The issue is that “small off-road engines” (SOREs) usually don’t include any sort of pollution controls, and are often dirtier two-stroke engines that create more power in a small package, but emit orders of magnitude more pollution in the form of unburned particulates from the incomplete combustion process they undergo when compared to four-stroke engines.
As a result, running a gas leaf blower for an hour can produce more emissions of nitrogen oxide (NOx) and reactive organic gases (ROG) than driving a small passenger car 1,000 miles. The car still has plenty of other impacts – higher carbon emissions and energy use, contribution to sprawl and land use, oil dependency and so on – but for these specific smog-forming pollutants, SOREs have a major impact.
It’s gotten to the point where California regulators at one point said that gas lawn equipment was responsible for more NOx + ROG emissions statewide than passenger cars did.
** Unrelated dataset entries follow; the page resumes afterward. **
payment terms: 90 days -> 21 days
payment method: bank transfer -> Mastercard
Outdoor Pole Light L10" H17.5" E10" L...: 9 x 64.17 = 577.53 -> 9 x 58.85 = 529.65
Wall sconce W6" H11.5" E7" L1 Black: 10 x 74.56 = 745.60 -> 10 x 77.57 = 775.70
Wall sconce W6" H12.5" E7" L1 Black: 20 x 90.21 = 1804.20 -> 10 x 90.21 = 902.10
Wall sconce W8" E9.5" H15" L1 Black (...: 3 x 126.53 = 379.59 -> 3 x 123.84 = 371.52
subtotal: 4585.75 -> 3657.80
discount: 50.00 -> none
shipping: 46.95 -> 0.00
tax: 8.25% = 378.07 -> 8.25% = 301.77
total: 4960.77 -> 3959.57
And in Colorado, lawn & garden equipment contributes about a third as much ozone as the Colorado’s large oil & gas industry, or also about a third as much as all on-road vehicles combined (including heavy duty trucks).
This pollution doesn’t just form smog and harm human health, but when it happens in residential areas as it often does, it can directly pollute the air of the homes nearby – and operators, of course, have to breathe it every day. Not only that, but the rumbling noise of lawn equipment can create quite a nuisance in residential areas, especially with the rising popularity of working from home.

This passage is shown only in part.